Schmerz bewegt: Schmerzkongress 2012 in Mannheim

Schmerz bewegt emotional, führt zum Rückzug. Schmerztherapie muss wieder in Bewegung bringen, körperlich, aber auch seelisch. Und es bewegt sich viel an den Rahmenbedingungen für eine gute Schmerztherapie: Ermutigende Entscheidungen der Politik sorgen für Bewegung in der Schmerzszene.

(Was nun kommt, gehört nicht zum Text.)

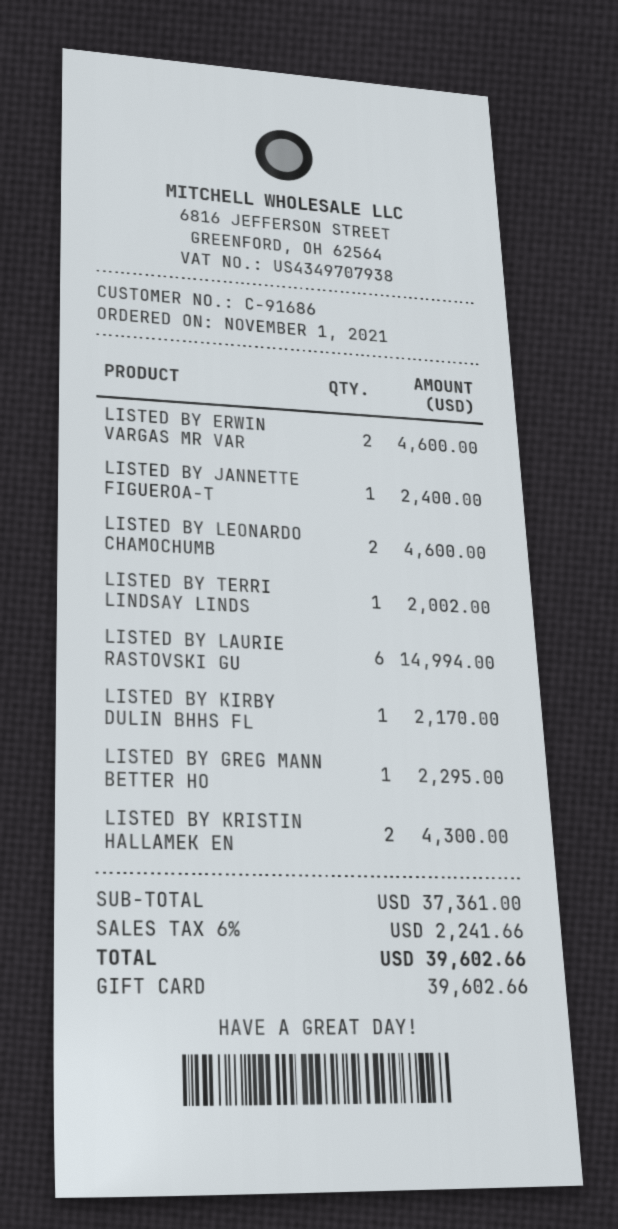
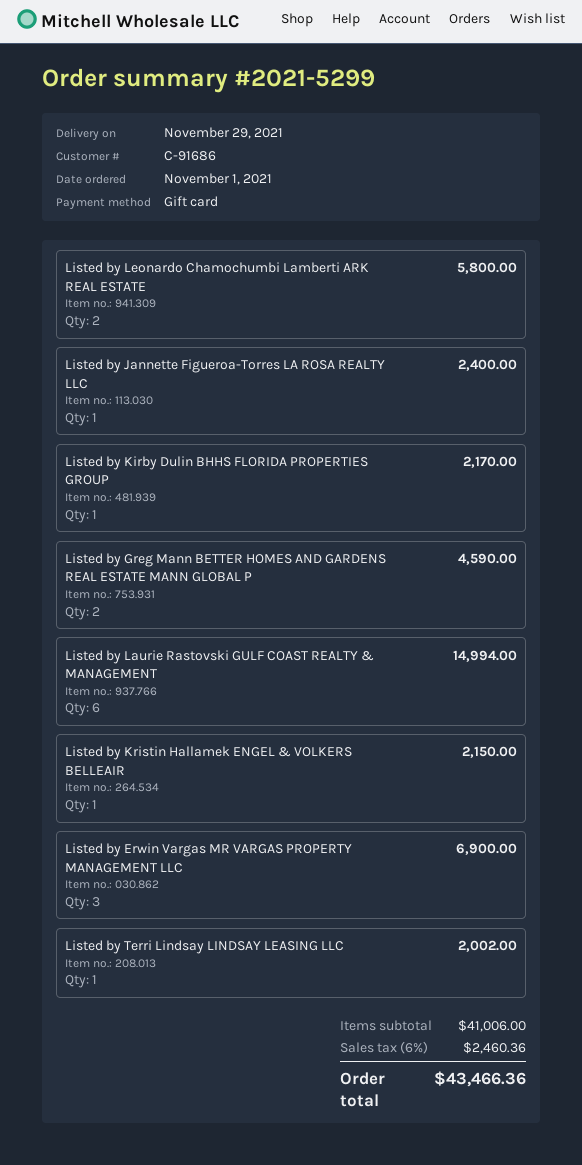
LISTED BY ERWIN VARGAS MR VAR: 2 for 4600.00 -> 3 for 6900.00
LISTED BY LEONARDO CHAMOCHUMB: 2 for 4600.00 -> 2 for 5800.00
LISTED BY GREG MANN BETTER HO: 1 for 2295.00 -> 2 for 4590.00
LISTED BY KRISTIN HALLAMEK EN: 2 for 4300.00 -> 1 for 2150.00
subtotal: 37361.00 -> 41006.00
tax: 6% = 2241.66 -> 6% = 2460.36
total: 39602.66 -> 43466.36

Mehr als 2.000 Ärzte, Psychologen, Pflegende und Physiotherapeuten treffen sich beim Kongress in Mannheim, um aktuelle Ergebnisse aus der Schmerzforschung und die politische Entwicklung zu diskutieren.

Zum Kongress, den die Deutsche Schmerzgesellschaft e.V. und die Deutsche Migräne- und Kopfschmerzgesellschaft e.V. (DMKG) veranstalten, lade ich Sie schon jetzt herzlich ein.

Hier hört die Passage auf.